GM, trying to grapple with a recall crisis that erupted in February, faced a difficult June. The company released a report on an internal investigation that found a lack of urgency in the engineering and legal departments led the automaker to take more than a decade to recall flawed 2.59 million Chevy Cobalts and other small cars linked to at least 13 deaths.
Chief Executive Officer Mary Barra returned to Congress last month for additional testimony on the matter and the company continued its stepped-up pace of recalls with the total reaching almost 29 million vehicles in North America. The company’s shares rose 3.6 percent to close at $37.59 on Tuesday, the highest in almost four months.

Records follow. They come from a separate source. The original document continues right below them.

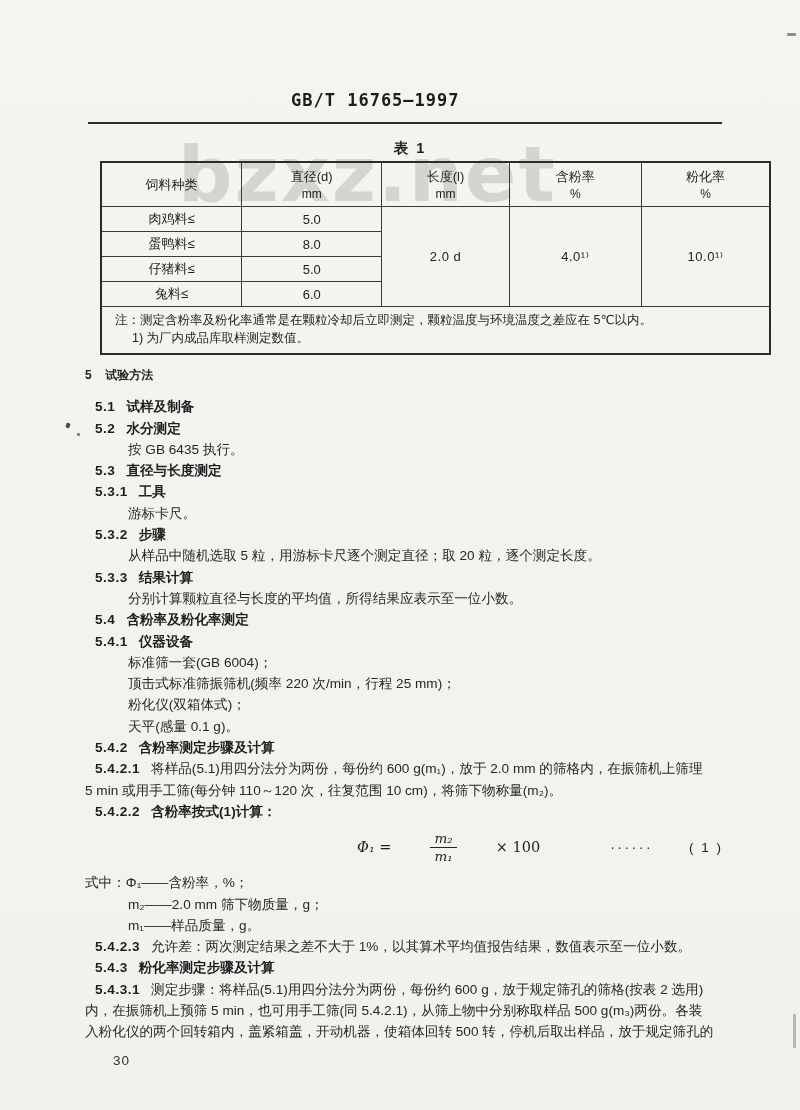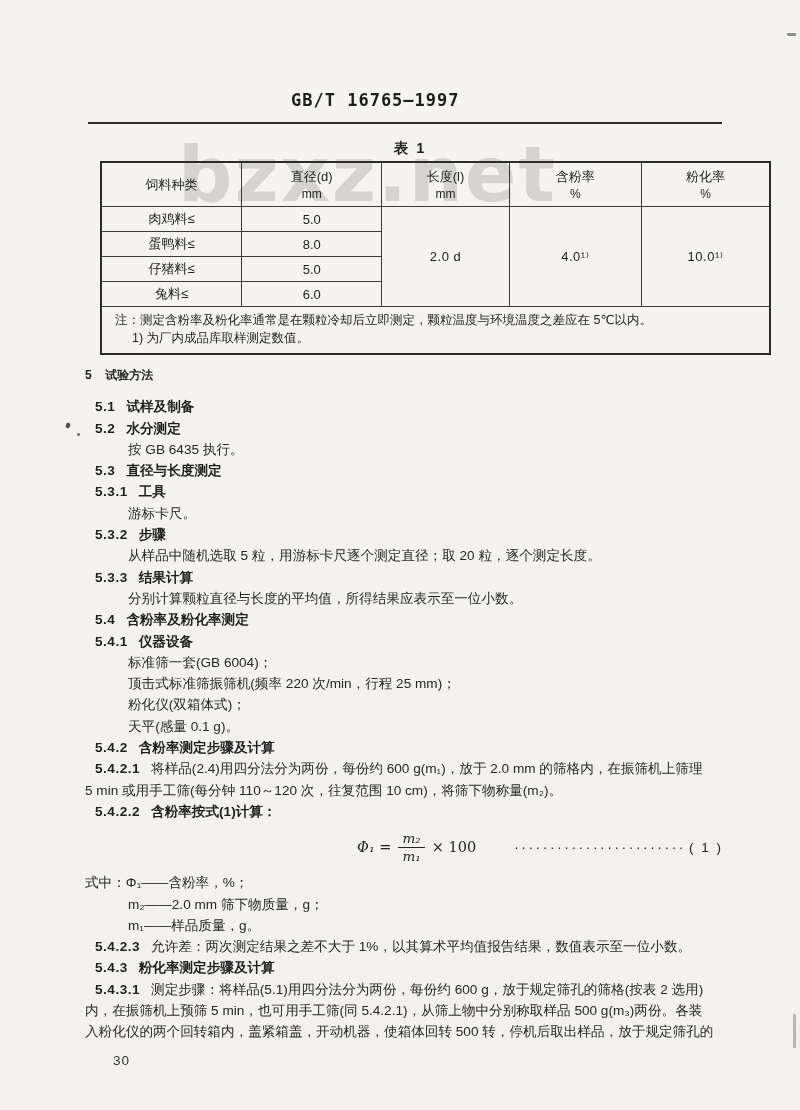--- a/index.html
+++ b/index.html
@@ -64,21 +64,21 @@
   .line.h1{font-size:12px;font-weight:bold;margin:2px 0 10px;}
   .line.h1 .num{margin-right:13px;}
   .line.h2{font-weight:bold;margin-left:10px;color:#1e1e1e;}
   .line.hp{margin-left:10px;}
   .line.p{margin-left:43px;}
   .line.def{margin-left:43px;}
   .line.flush,.line.cont{margin-left:0;}
   
   .formula{
     display:flex;align-items:center;height:46px;width:638px;
-    padding-left:272px;box-sizing:border-box;margin:2px 0;
+    padding-left:272px;box-sizing:border-box;margin:2px 0;gap:32px;
   }
   .f-lhs,.f-rhs{
     font-family:"DejaVu Serif","Liberation Serif",serif;
     font-style:italic;font-size:14.5px;color:#1f1f1f;
   }
   .f-rhs{margin-left:7px;font-style:normal;}
   .frac{display:inline-block;text-align:center;margin-left:7px;vertical-align:middle;
     font-family:"DejaVu Serif","Liberation Serif",serif;font-style:italic;font-size:13.5px;}
   .frac .top{display:block;border-bottom:1.4px solid #222;padding:0 4px 1px;line-height:15px;}
   .frac .bot{display:block;padding:1px 4px 0;line-height:15px;}
@@ -182,21 +182,21 @@
       <div class="line p">从样品中随机选取 5 粒，用游标卡尺逐个测定直径；取 20 粒，逐个测定长度。</div>
       <div class="line h2"><span class="num">5.3.3</span><span class="txt">结果计算</span></div>
       <div class="line p">分别计算颗粒直径与长度的平均值，所得结果应表示至一位小数。</div>
       <div class="line h2"><span class="num">5.4</span><span class="txt">含粉率及粉化率测定</span></div>
       <div class="line h2"><span class="num">5.4.1</span><span class="txt">仪器设备</span></div>
       <div class="line p">标准筛一套(GB 6004)；</div>
       <div class="line p">顶击式标准筛振筛机(频率 220 次/min，行程 25 mm)；</div>
       <div class="line p">粉化仪(双箱体式)；</div>
       <div class="line p">天平(感量 0.1 g)。</div>
       <div class="line h2"><span class="num">5.4.2</span><span class="txt">含粉率测定步骤及计算</span></div>
-      <div class="line hp"><span class="num">5.4.2.1</span><span class="txt">将样品(2.4)用四分法分为两份，每份约 600 g(m₁)，放于 2.0 mm 的筛格内，在振筛机上筛理</span></div>
+      <div class="line hp"><span class="num">5.4.2.1</span><span class="txt">将样品(5.1)用四分法分为两份，每份约 600 g(m₁)，放于 2.0 mm 的筛格内，在振筛机上筛理</span></div>
       <div class="line cont">5 min 或用手工筛(每分钟 110～120 次，往复范围 10 cm)，将筛下物称量(m₂)。</div>
       <div class="line h2"><span class="num">5.4.2.2</span><span class="txt">含粉率按式(1)计算：</span></div>
       <div class="line formula">
         <span class="f-lhs">Φ₁ =</span>
         <span class="frac">
           <span class="top">m₂</span>
           <span class="bot">m₁</span>
         </span>
         <span class="f-rhs">× 100</span>
         <span class="leader">····························································</span>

While struggling with troubled products dating back more than a decade, GM’s newly designed vehicles drove sales last month to a total of 267,461 vehicles. Buick brand sales rose 18 percent, led by deliveries of the new Encore small SUV, for its best June since 2006. Chevrolet Tahoe SUV sales almost doubled while Cadillac Escalade deliveries increased 84 percent and Chevy Suburban rose 73 percent.
The new models are helping GM take advantage of an improving auto market. Aided by available credit and a strengthening economy with housing starts that remained near the 1 million mark in May, U.S. auto sales are headed for the biggest year since 16.15 million vehicles were sold in 2007.
Chrysler’s deliveries rose 9.2 percent in June, the company’s 51st consecutive monthly increase, while Ford’s light-vehicle sales decreased 5.8 percent, less than analysts’ estimates that projected a 6.6 percent decline. Toyota’s sales trailed analysts estimates.
For the last two months, industrywide auto sales have been running at an annualized rate of 17 million, including medium and heavy trucks, John Felice, Ford’s U.S. sales chief, said Tuesday on a call with analysts and reporters.
“It was a really solid run rate the past two months for the industry,” Felice said. “We expect that to continue, especially into the first part of July with the promotional push by the industry” around the U.S. Independence Day holiday on July 4.